(Short Story) Mitchell’s Gerber

Zander's life had never been this complicated. At 25, with sun-bleached hair and a body sculpted by countless hours catching waves off the California coast, he'd imagined his college years would be about epic surf trips, late-night study sessions, and minimal responsibility. Instead, here he was, locked in an epic battle of wills with Mitchell—a 18-month-old tornado of destruction who seemed determined to test the absolute limits of human endurance.

The kitchen looked like a war zone. Sweet potato Gerber was his weapon of choice, and Mitchell wielded it with the precision of a tiny, unhinged general. Zander had long since given up on the concept of cleanliness. His crisp college hoodie—once a pristine testament to his university's rowing team—now bore abstract art patterns of orange and beige that would make modern artists weep with joy.

Mitchell's high chair was less a piece of baby equipment and more a throne of chaos. The kid had a look in his eyes—part mischief, part pure demonic possession—that suggested he was plotting world domination, one spoonful at a time. His chubby hands gripped the spoon like a medieval weapon, launching sweet potato missiles with reckless abandon.

"Okay, buddy," Zander muttered, "let's try this again."

But Mitchell had other plans. The moment the spoon approached, it was like watching a tiny food ninja in action. Half the Gerber would miss his mouth entirely, creating a Jackson Pollock-esque masterpiece across his face, neck, and the surrounding area. Orange streaks decorated his cheeks like war paint, his chin a landscape of culinary destruction.

And then, the poop. Oh, the poop.

Mitchell's Pampers began to tell a story of its own. It started subtly—a slight bulge, a hint of movement. Zander knew the signs. Years of babysitting (read: paying for his surfing addiction) had taught him something about toddler digestive capabilities. But Mitchell? Mitchell was a prodigy in the art of simultaneous eating and pooping.

The Pampers strained under the assault. It was like watching a small, contained biological event unfold. Mitchell, completely unbothered, continued his gastronomic assault. One hand shoveling sweet potato, the other apparently controlling some seriously impressive bowel dynamics that would make a gastroenterologist both proud and terrified.

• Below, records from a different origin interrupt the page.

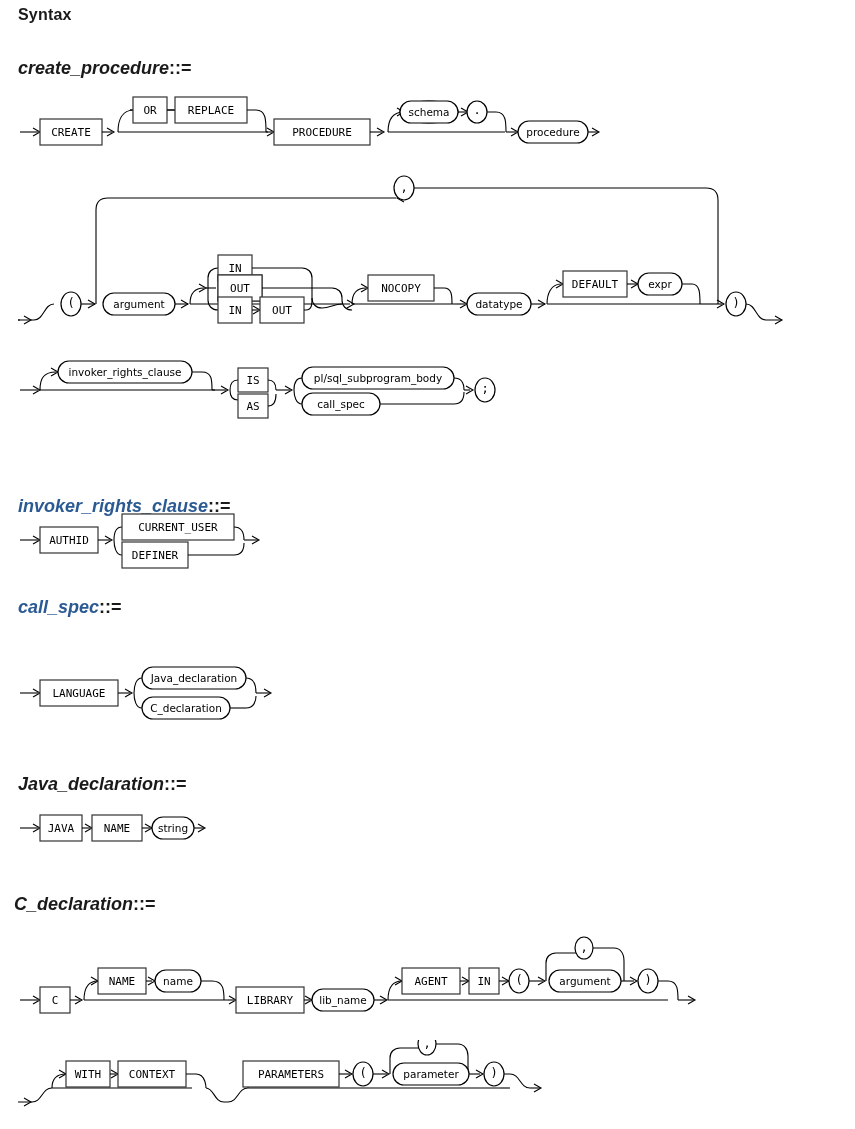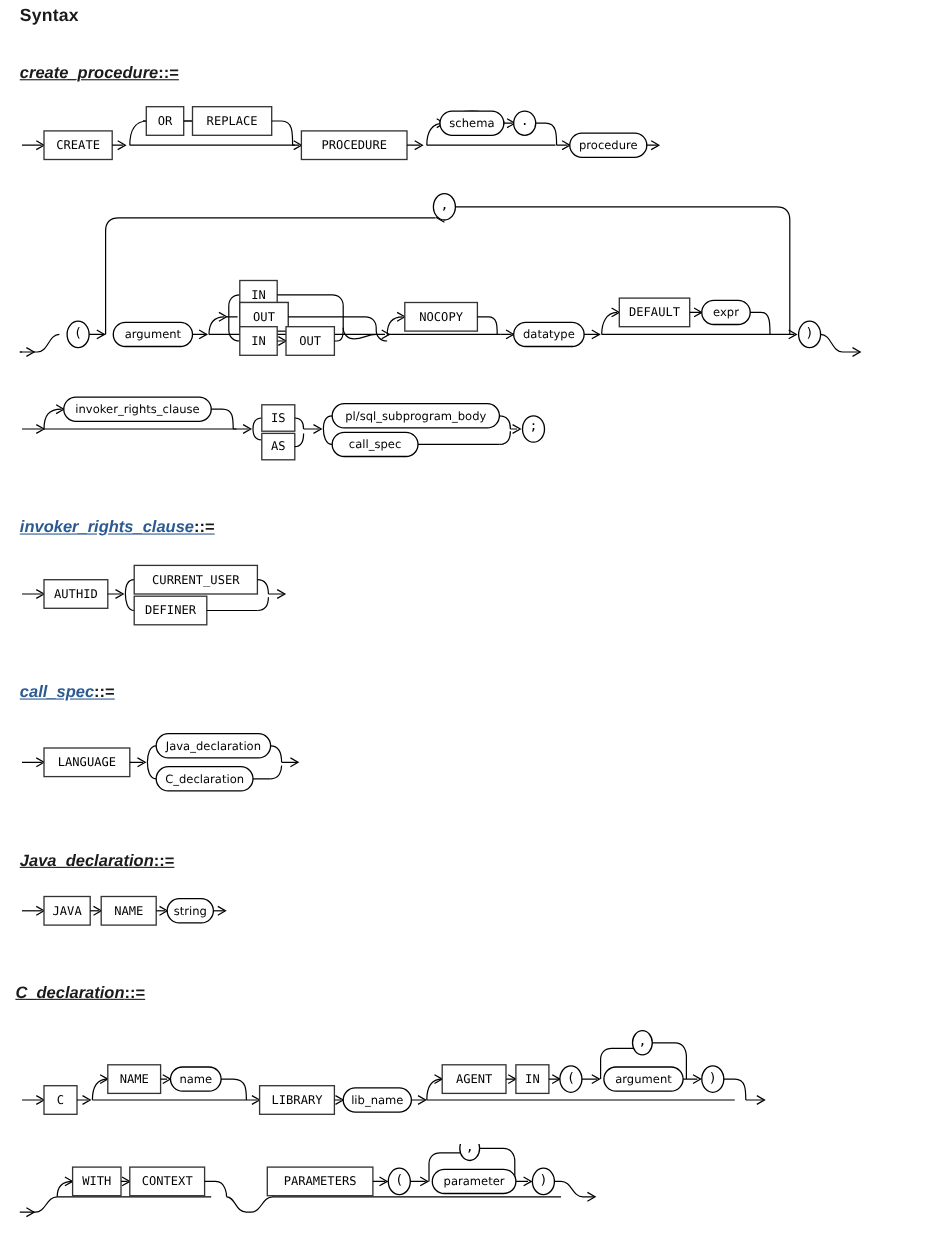"create_procedure::=" .h-rule { font-size: 15px -> 18px; text-decoration: underline -> none }
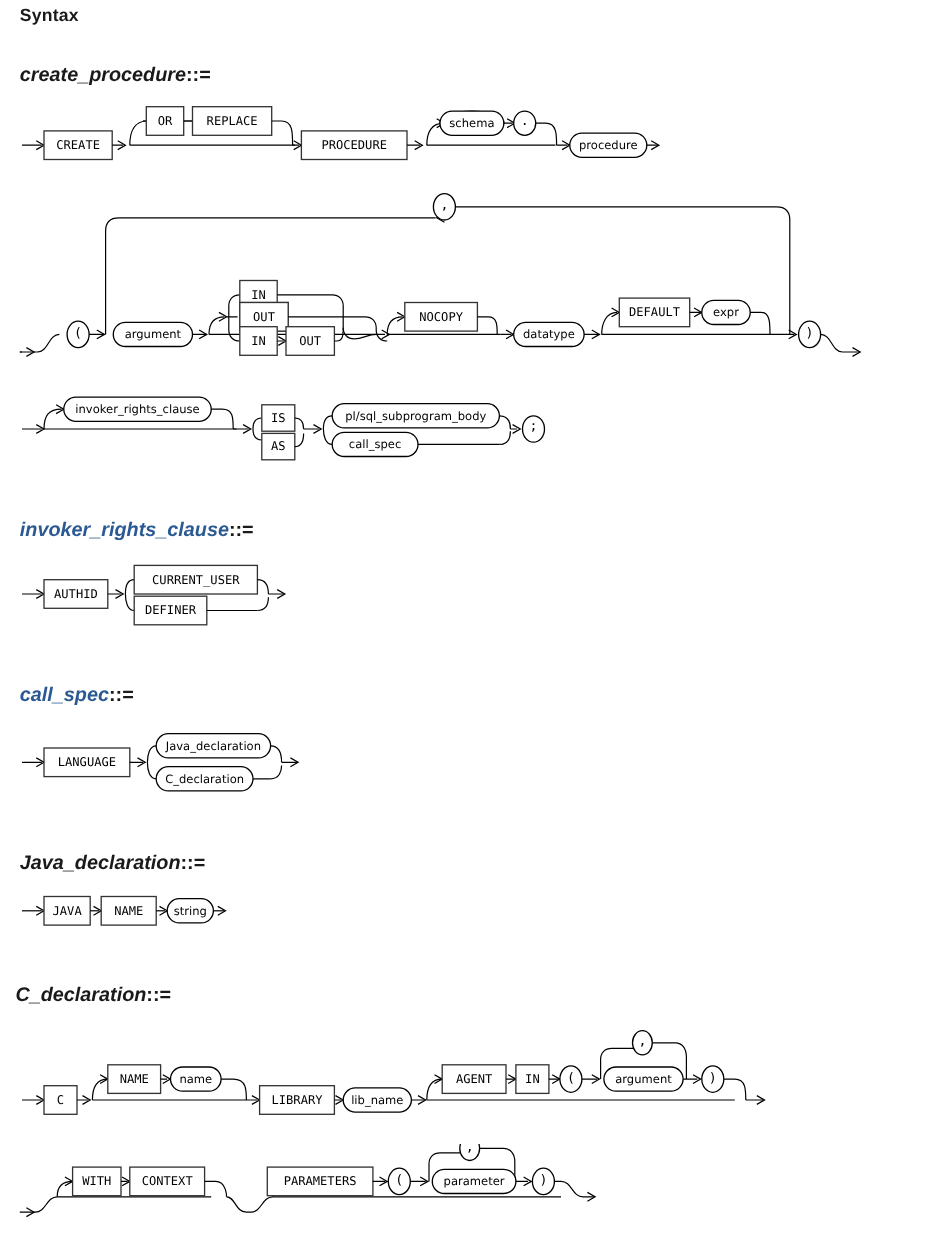"invoker_rights_clause::=" div.h-rule { top: 471px -> 496px }
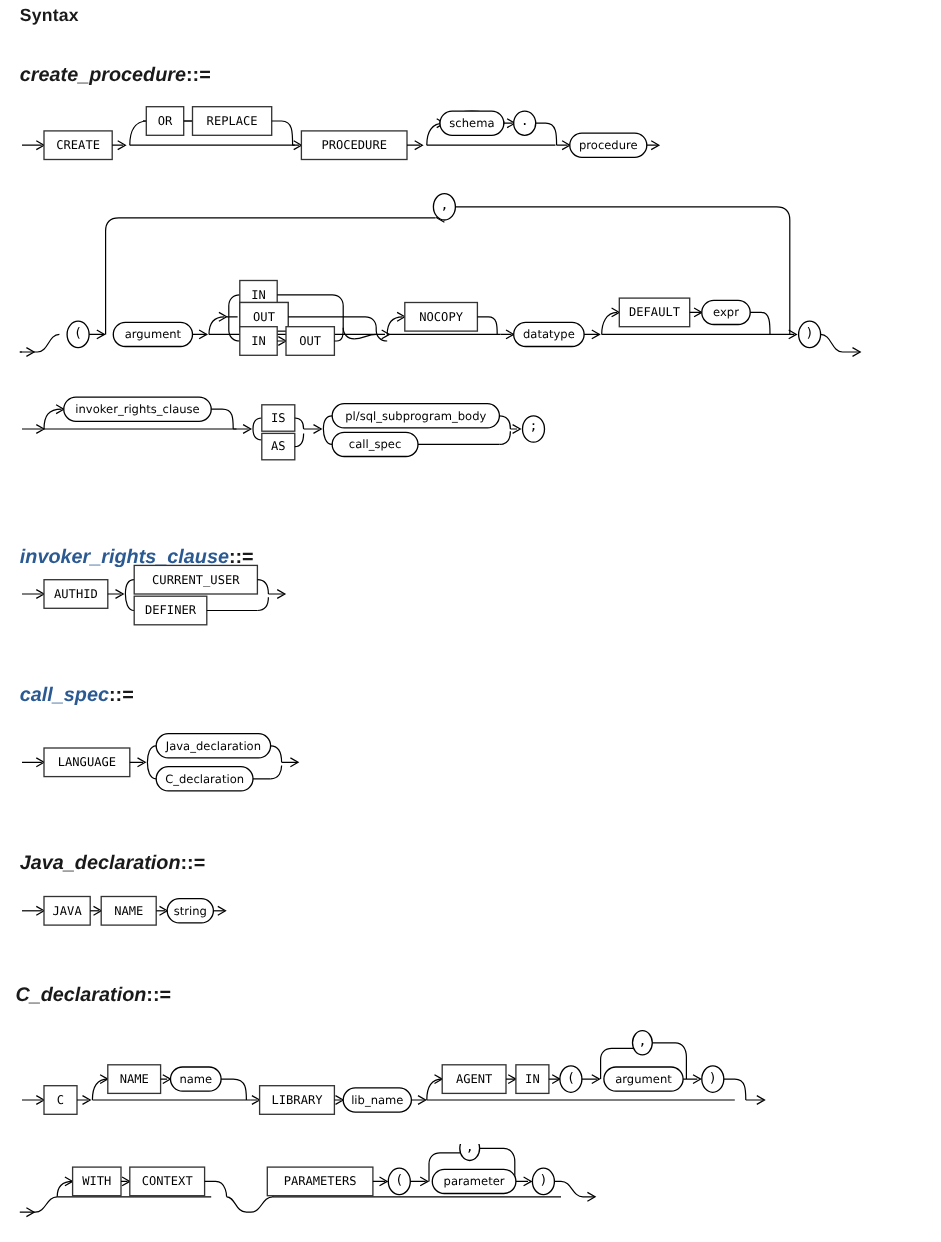"call_spec::=" div.h-rule { top: 621px -> 597px }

The smell hit first. A complex bouquet that spoke of sweet potato, recent milk consumption, and pure, unbridled infant chaos. Zander's nose wrinkled. The Pampers looked like it was housing a small, very warm, very fragrant watermelon. Or maybe a hand grenade of pure infant waste.

"Seriously, dude?" Zander muttered, watching Mitchell's face. The kid was a study in concentration. Eyes locked on the spoon, mouth open in anticipation, face covered in orange war paint, and a Pampers that was rapidly approaching critical mass.

Mitchell pooped. And pooped. And POOPED. It was like he was trying to set some kind of world record for volume, timing, and sheer audacity. The Pampers creaked in protest, looking like it was about to wave a white flag of surrender or possibly call for backup.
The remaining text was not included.